§ Problem to solve
Omit the pictures, then reproduce every remaining record exactly.

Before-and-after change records

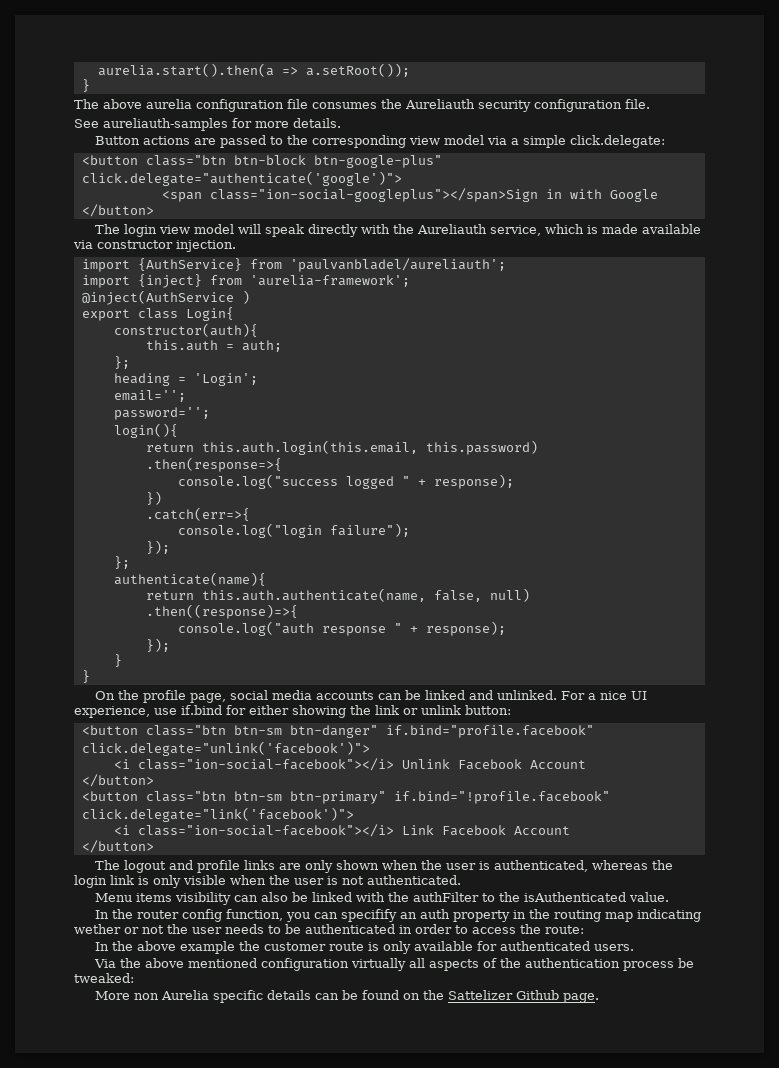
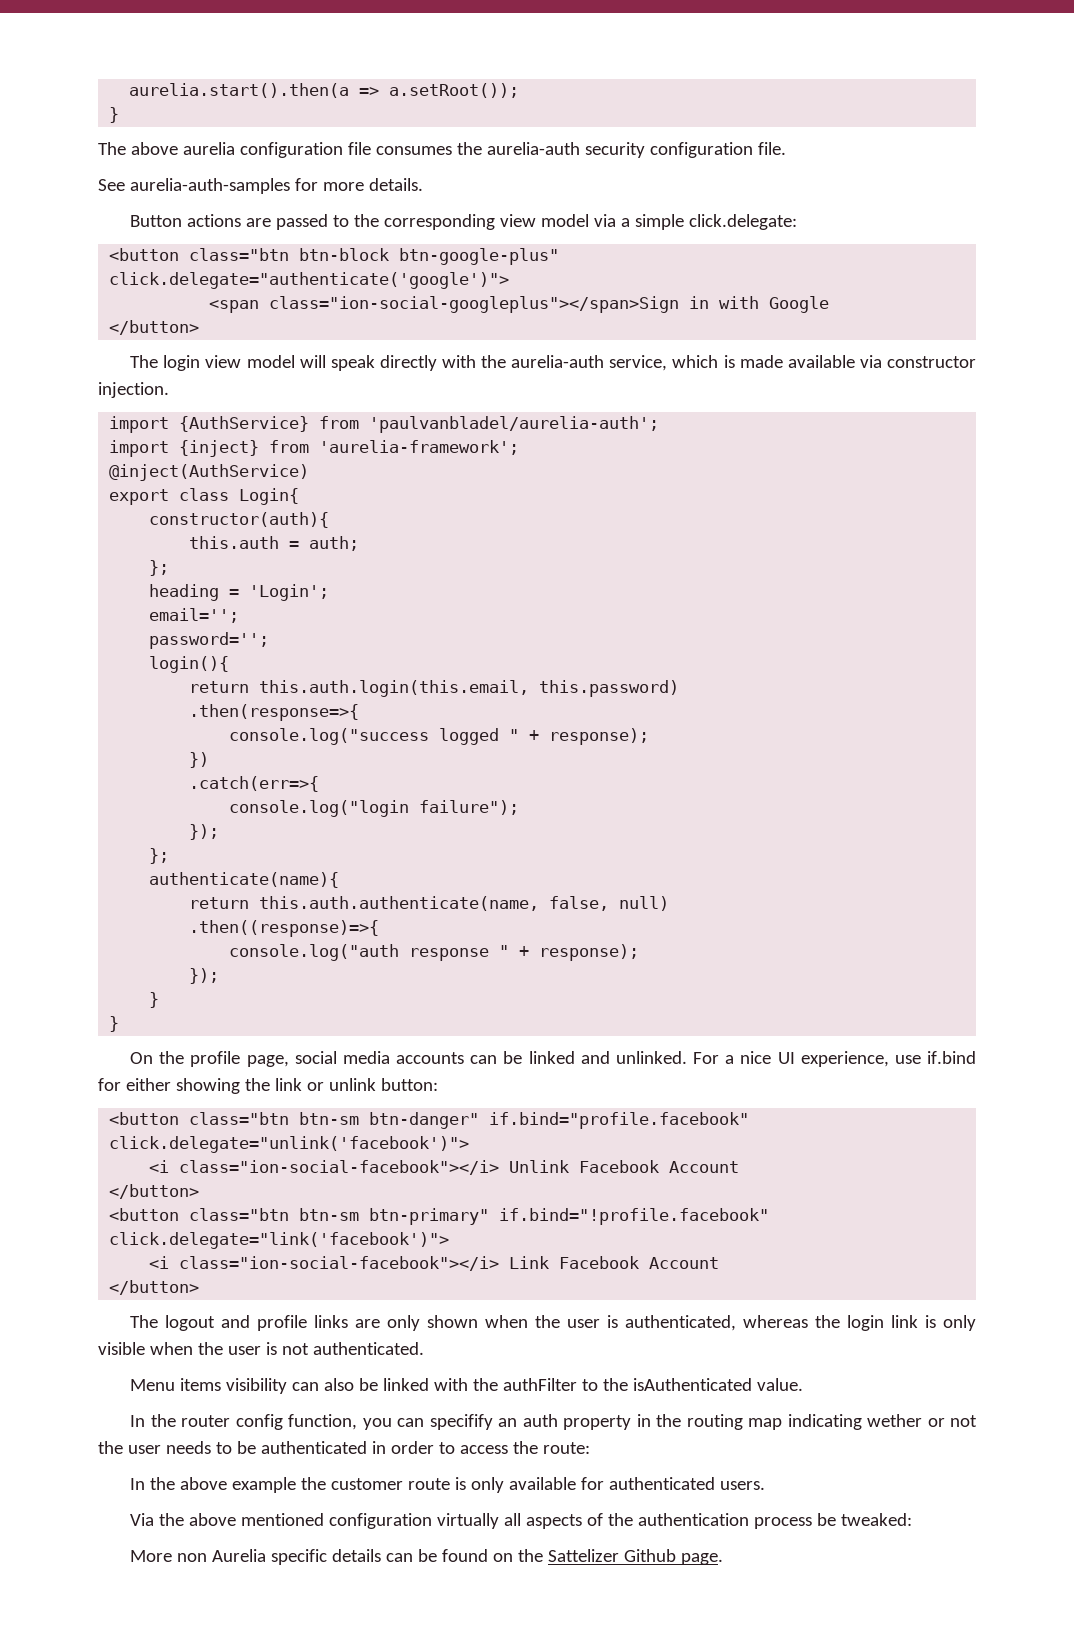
[405,99,475,109] Aureliauth -> [486,142,580,155] aurelia-auth
[103,118,228,131] aureliauth-samples -> [129,178,290,194] aurelia-auth-samples
[416,224,487,234] Aureliauth -> [511,355,605,368] aurelia-auth
[289,258,506,272] 'paulvanbladel/aureliauth'; -> [369,416,660,433] 'paulvanbladel/aurelia-auth';
[81,290,250,305] @inject(AuthService ) -> [109,464,310,481] @inject(AuthService)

§ Response to this exercise
[405,99,475,109] Aureliauth -> [486,142,580,155] aurelia-auth
[103,118,228,131] aureliauth-samples -> [129,178,290,194] aurelia-auth-samples
[416,224,487,234] Aureliauth -> [511,355,605,368] aurelia-auth
[289,258,506,272] 'paulvanbladel/aureliauth'; -> [369,416,660,433] 'paulvanbladel/aurelia-auth';
[81,290,250,305] @inject(AuthService ) -> [109,464,310,481] @inject(AuthService)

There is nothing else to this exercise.